(Saved entries)
════════

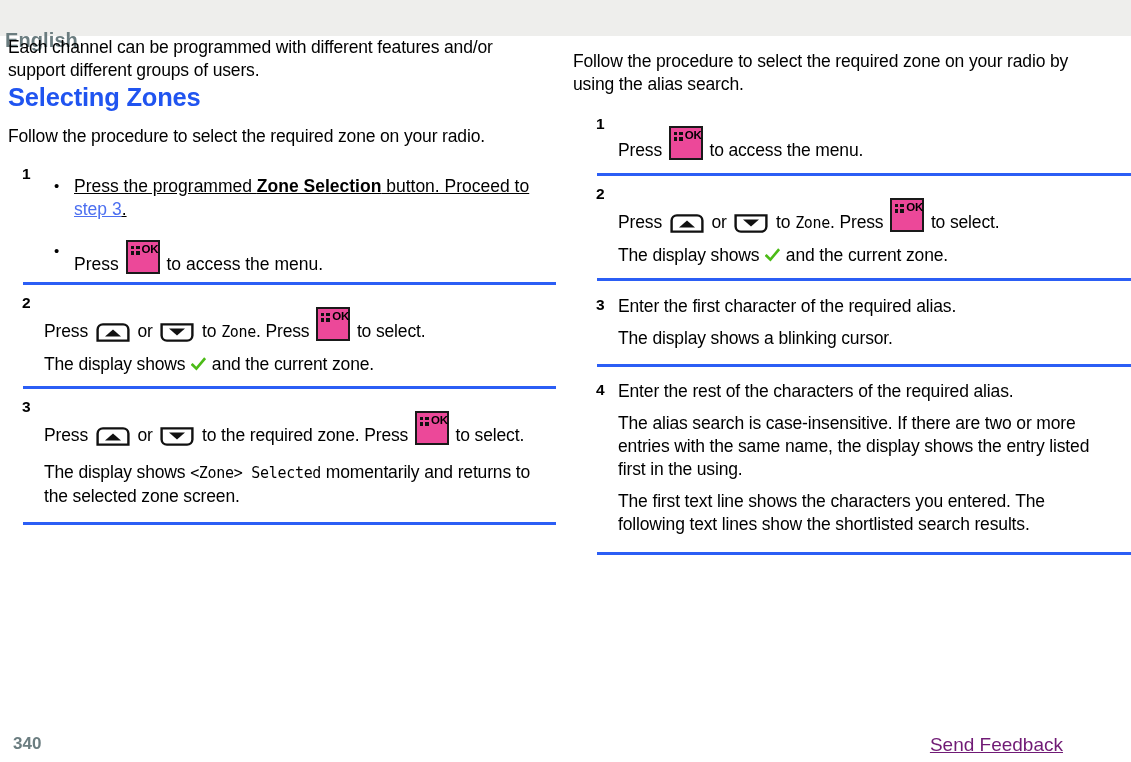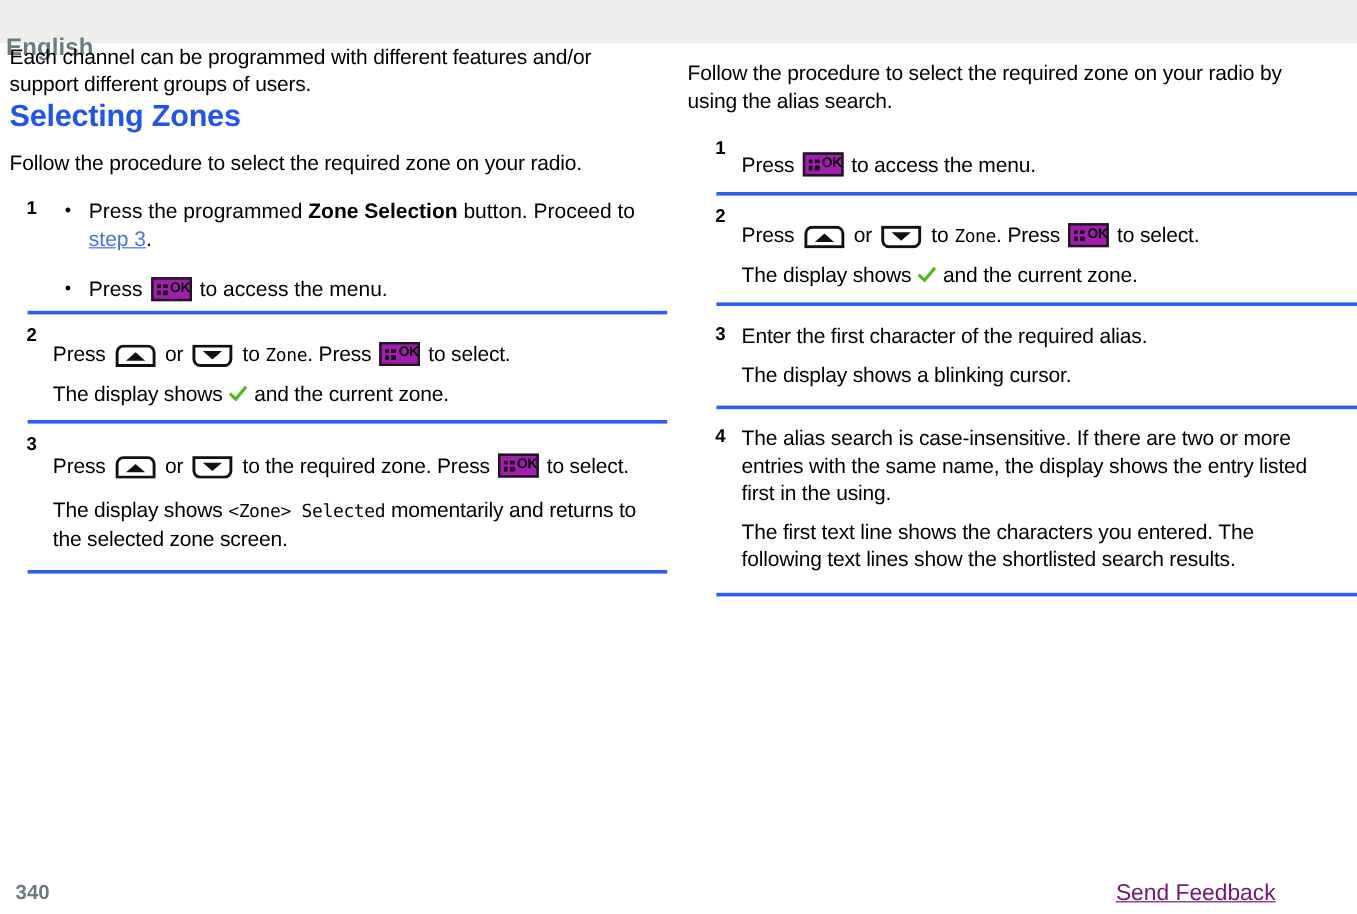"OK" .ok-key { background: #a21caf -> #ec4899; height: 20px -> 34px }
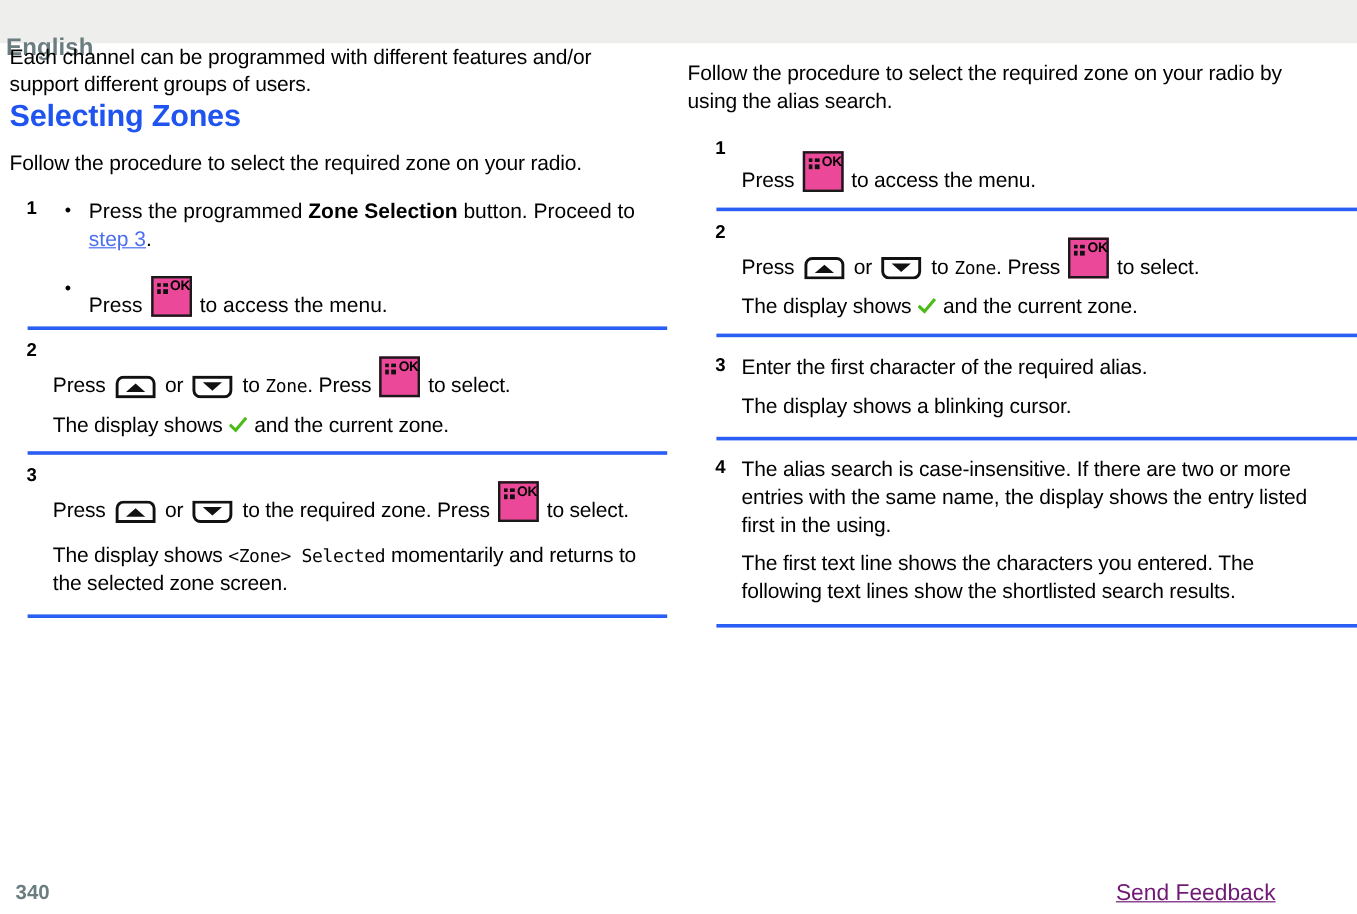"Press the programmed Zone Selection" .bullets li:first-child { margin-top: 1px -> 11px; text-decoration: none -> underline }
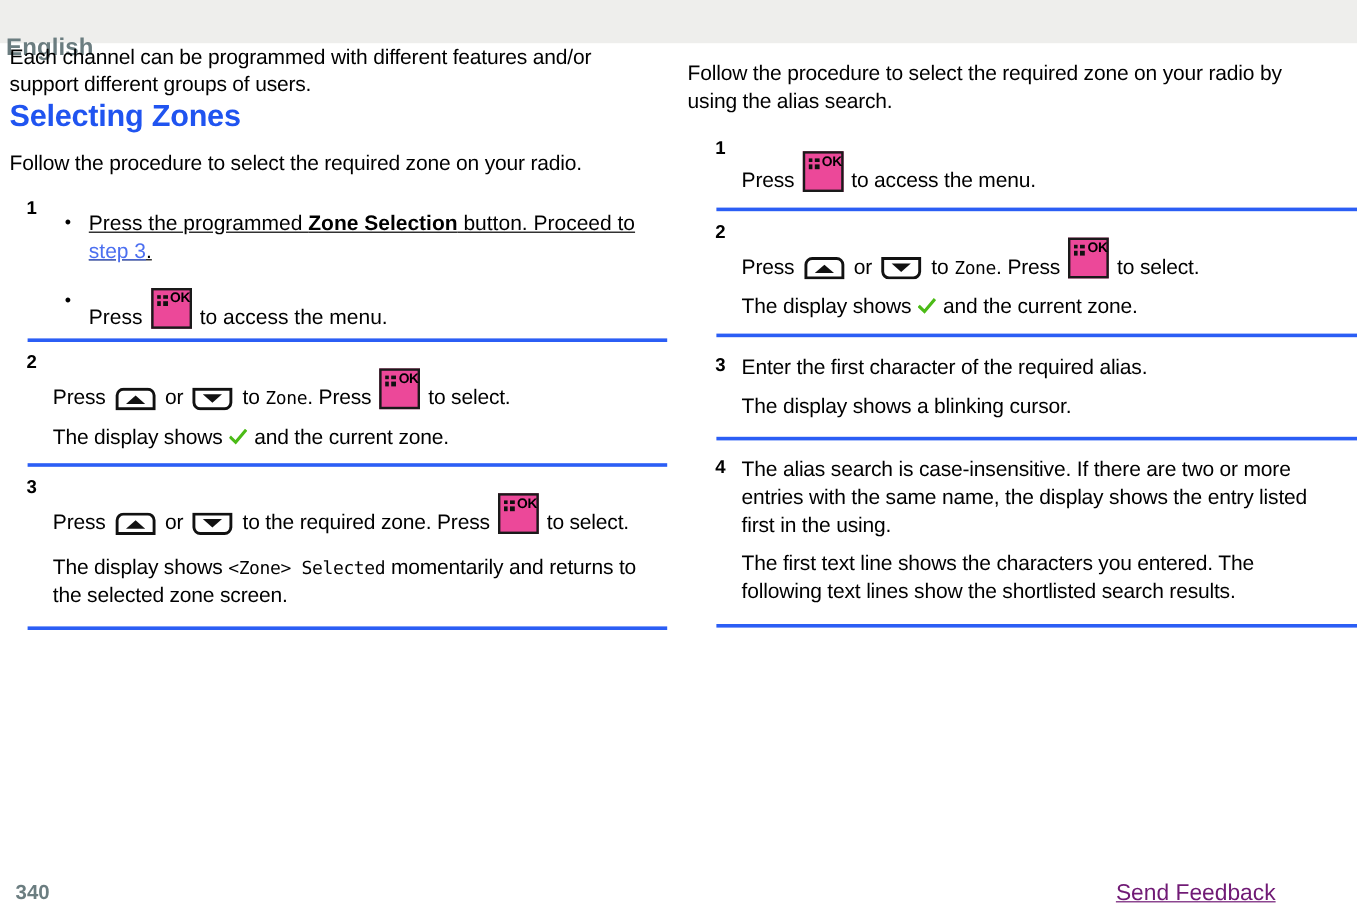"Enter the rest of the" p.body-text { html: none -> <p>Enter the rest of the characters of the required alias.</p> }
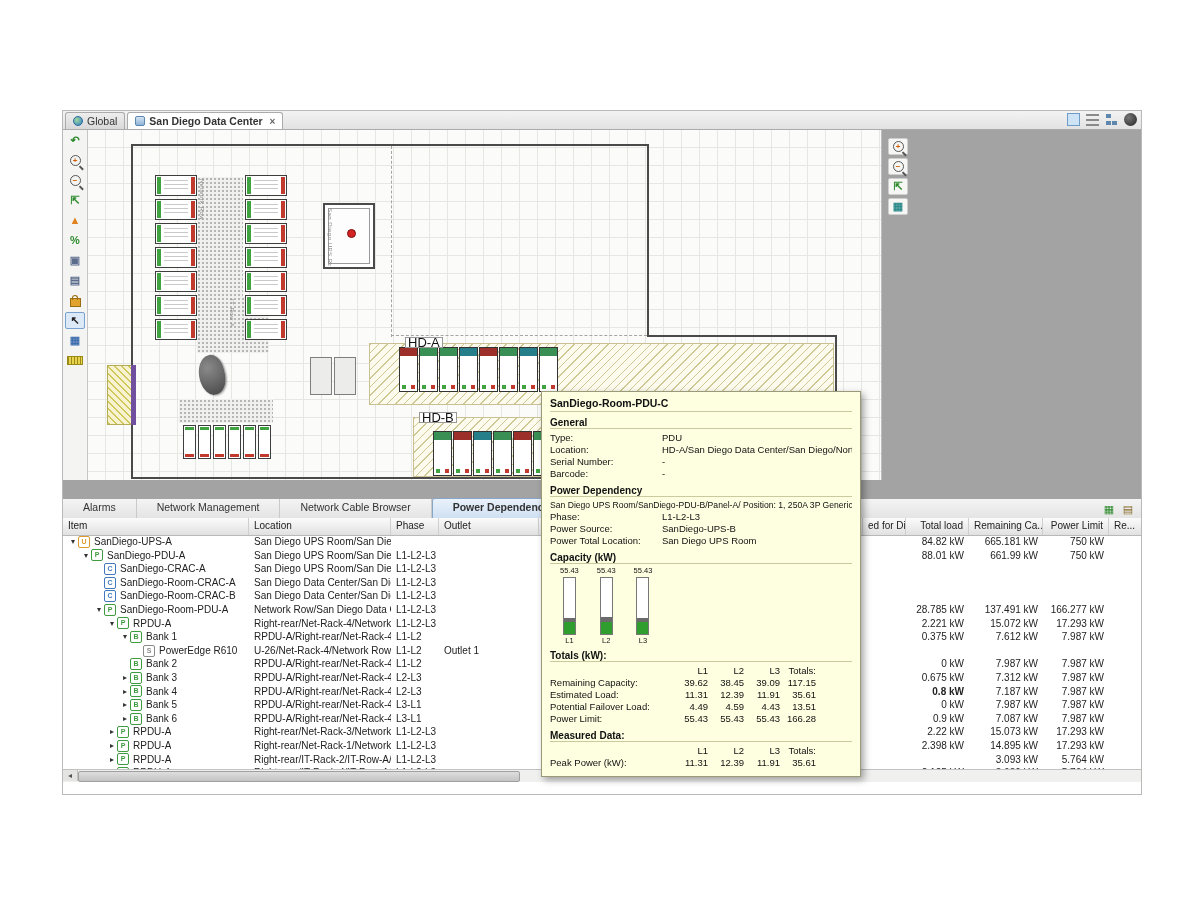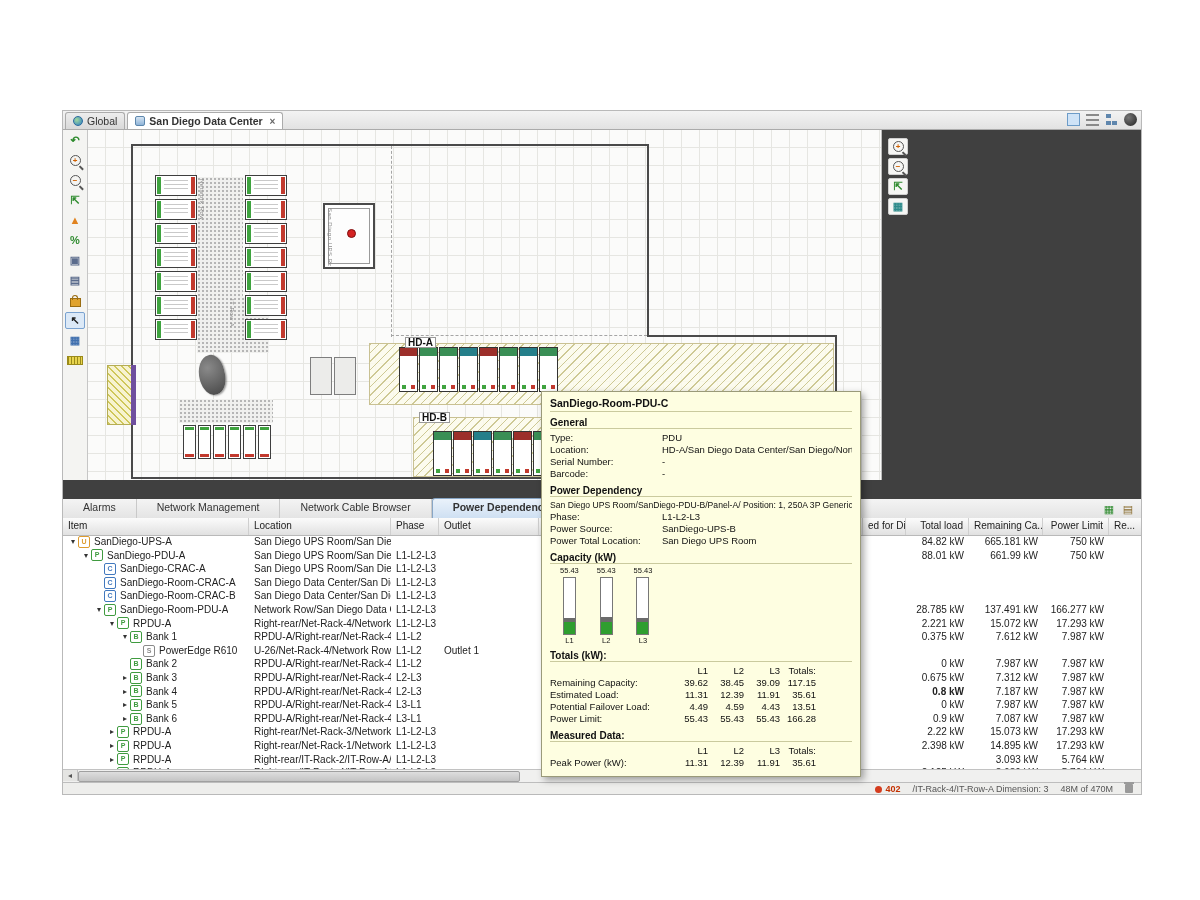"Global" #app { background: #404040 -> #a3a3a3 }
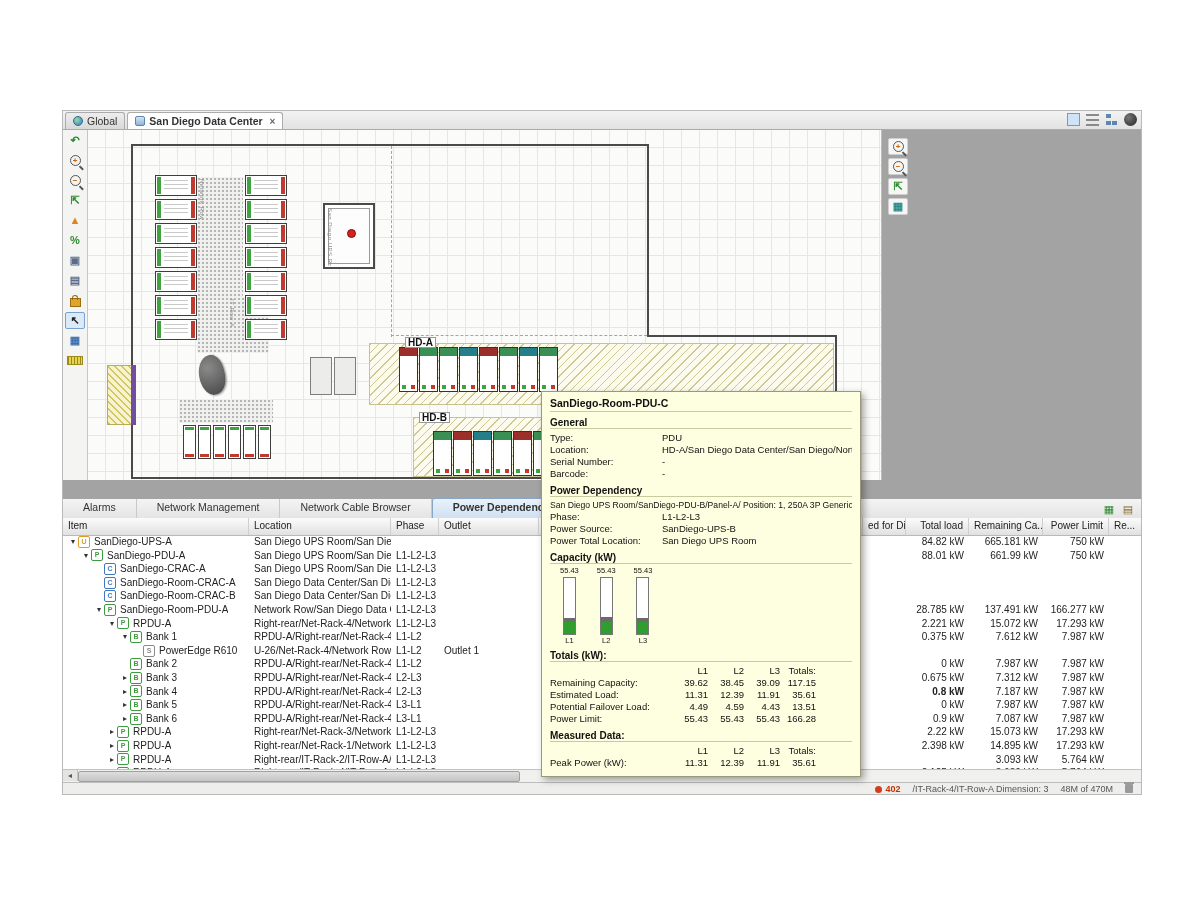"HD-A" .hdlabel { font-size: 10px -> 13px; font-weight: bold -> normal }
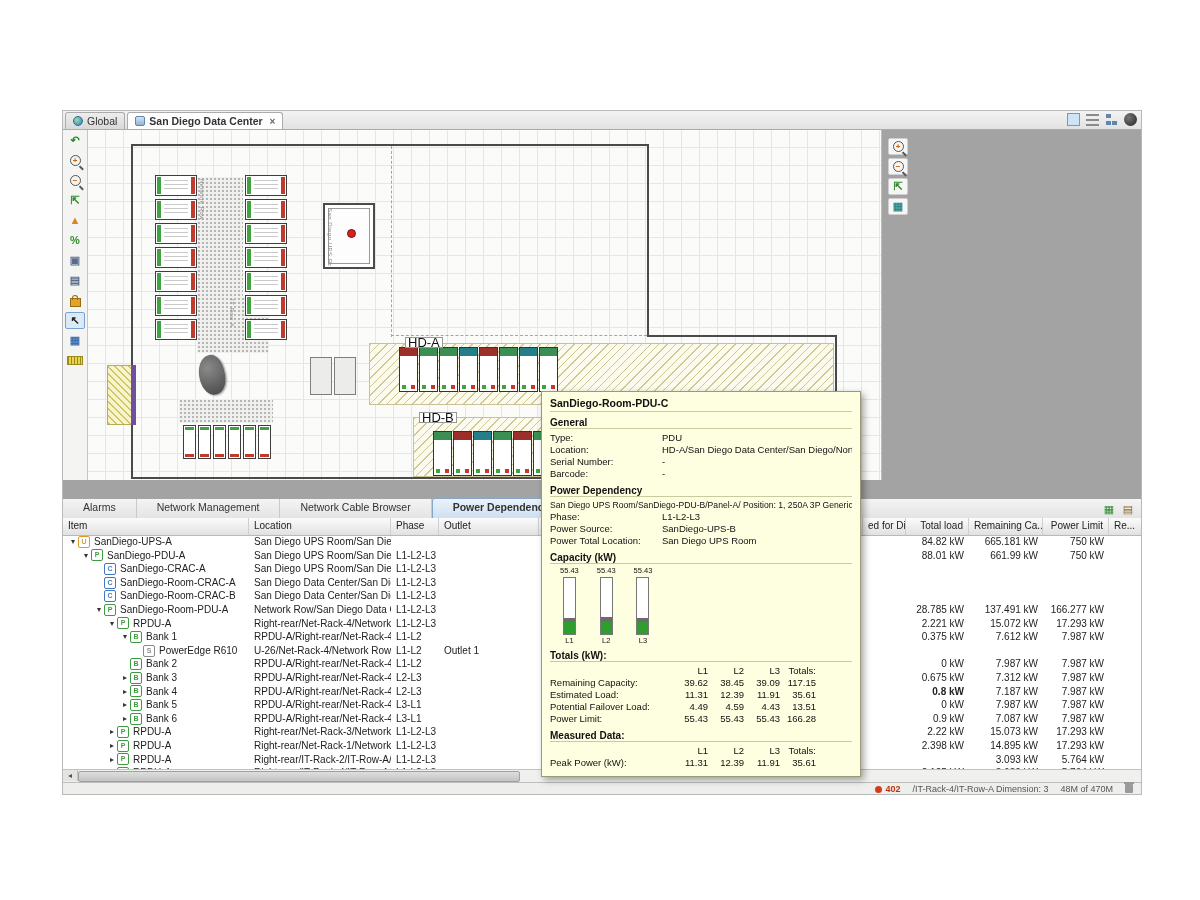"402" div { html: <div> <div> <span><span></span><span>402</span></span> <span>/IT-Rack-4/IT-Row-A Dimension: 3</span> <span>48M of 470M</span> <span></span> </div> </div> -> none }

════════

> _To do_
In your copy of the records above, include every line exactly but no pictures.

> _Answer for this exercise_
"OK" .ok-key { background: #a21caf -> #ec4899; height: 20px -> 34px }
"Press the programmed Zone Selection" .bullets li:first-child { margin-top: 1px -> 11px; text-decoration: none -> underline }
"Enter the rest of the" p.body-text { html: none -> <p>Enter the rest of the characters of the required alias.</p> }
"Global" #app { background: #404040 -> #a3a3a3 }
"HD-A" .hdlabel { font-size: 10px -> 13px; font-weight: bold -> normal }
"402" div { html: <div> <div> <span><span></span><span>402</span></span> <span>/IT-Rack-4/IT-Row-A Dimension: 3</span> <span>48M of 470M</span> <span></span> </div> </div> -> none }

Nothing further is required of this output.